Stored dataset items:

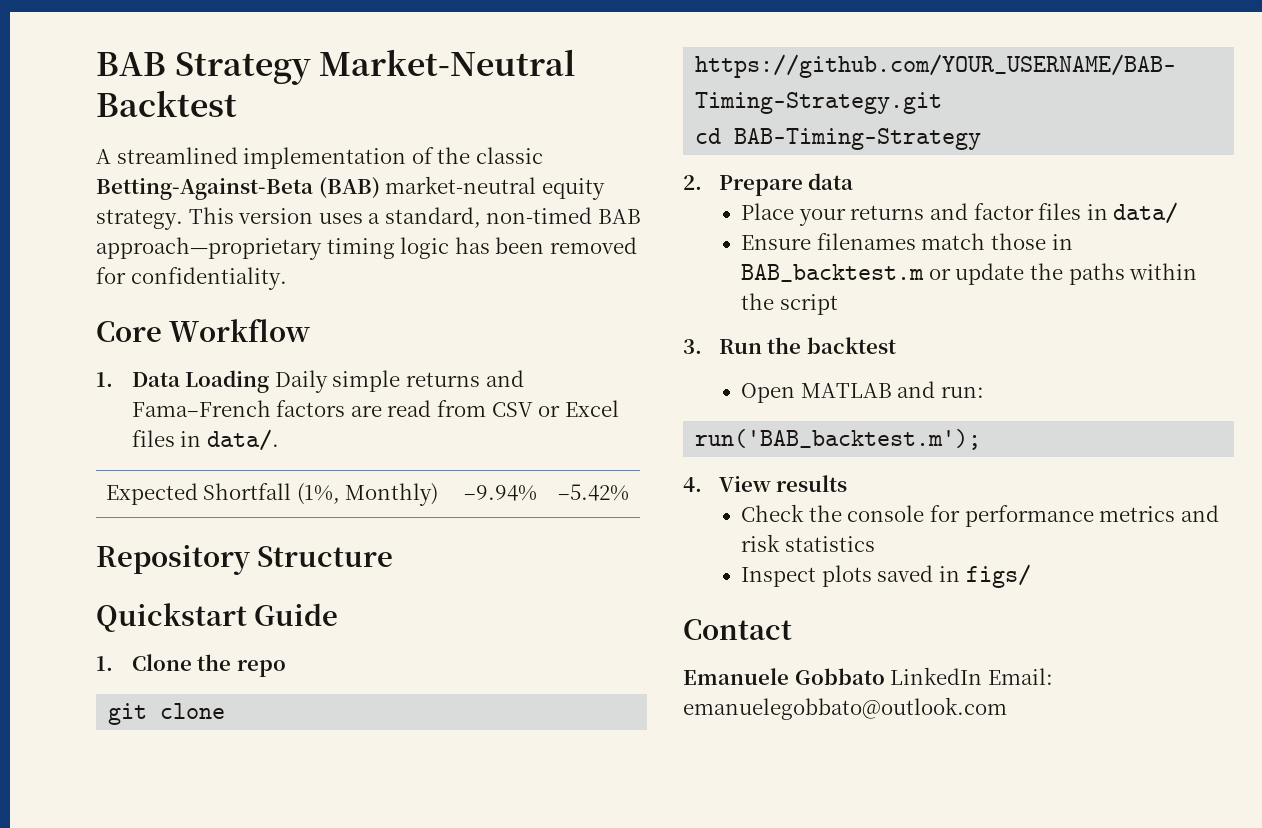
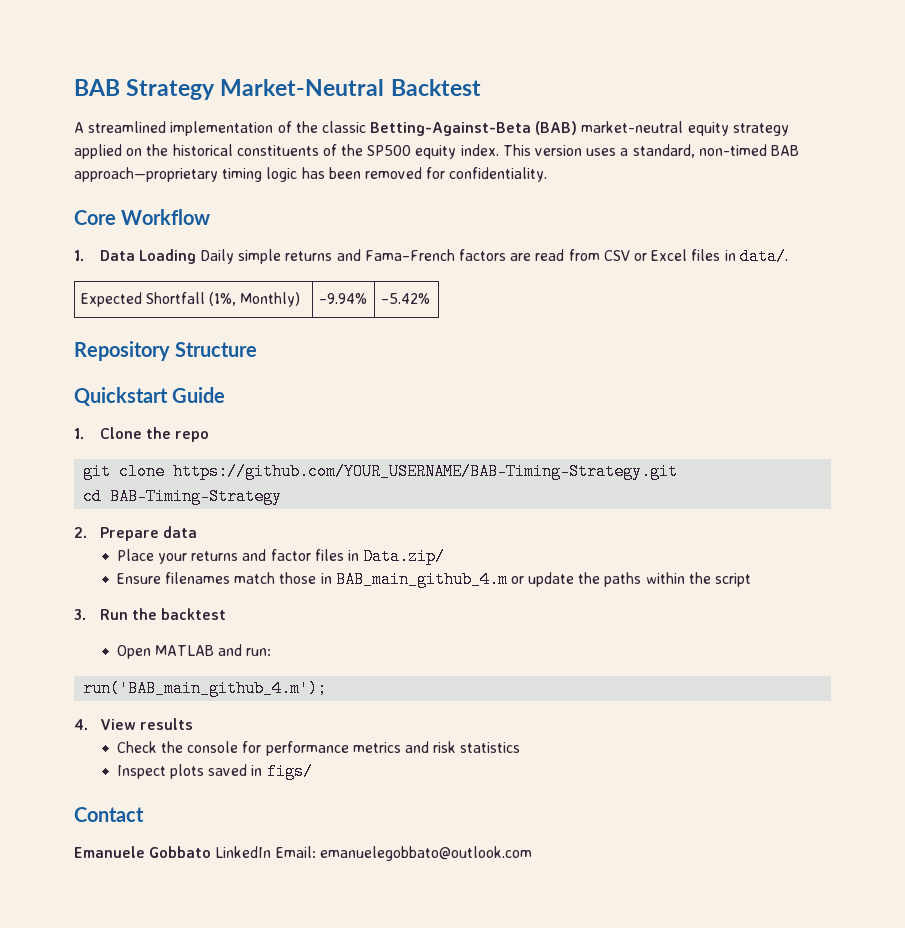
- A streamlined implementation of the classic Betting-Against-Beta (BAB) market-neutral equity strategy.
+ A streamlined implementation of the classic Betting-Against-Beta (BAB) market-neutral equity strategy applied on the historical constituents of the SP500 equity index.
- Place your returns and factor files in data/
+ Place your returns and factor files in Data.zip/
- Ensure filenames match those in BAB_backtest.m or update the paths within the script
+ Ensure filenames match those in BAB_main_github_4.m or update the paths within the script
- run('BAB_backtest.m');
+ run('BAB_main_github_4.m');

TASK PROMPT: Without the pictures, return all the records precisely as they stand.

WRITTEN SOLUTION:
- A streamlined implementation of the classic Betting-Against-Beta (BAB) market-neutral equity strategy.
+ A streamlined implementation of the classic Betting-Against-Beta (BAB) market-neutral equity strategy applied on the historical constituents of the SP500 equity index.
- Place your returns and factor files in data/
+ Place your returns and factor files in Data.zip/
- Ensure filenames match those in BAB_backtest.m or update the paths within the script
+ Ensure filenames match those in BAB_main_github_4.m or update the paths within the script
- run('BAB_backtest.m');
+ run('BAB_main_github_4.m');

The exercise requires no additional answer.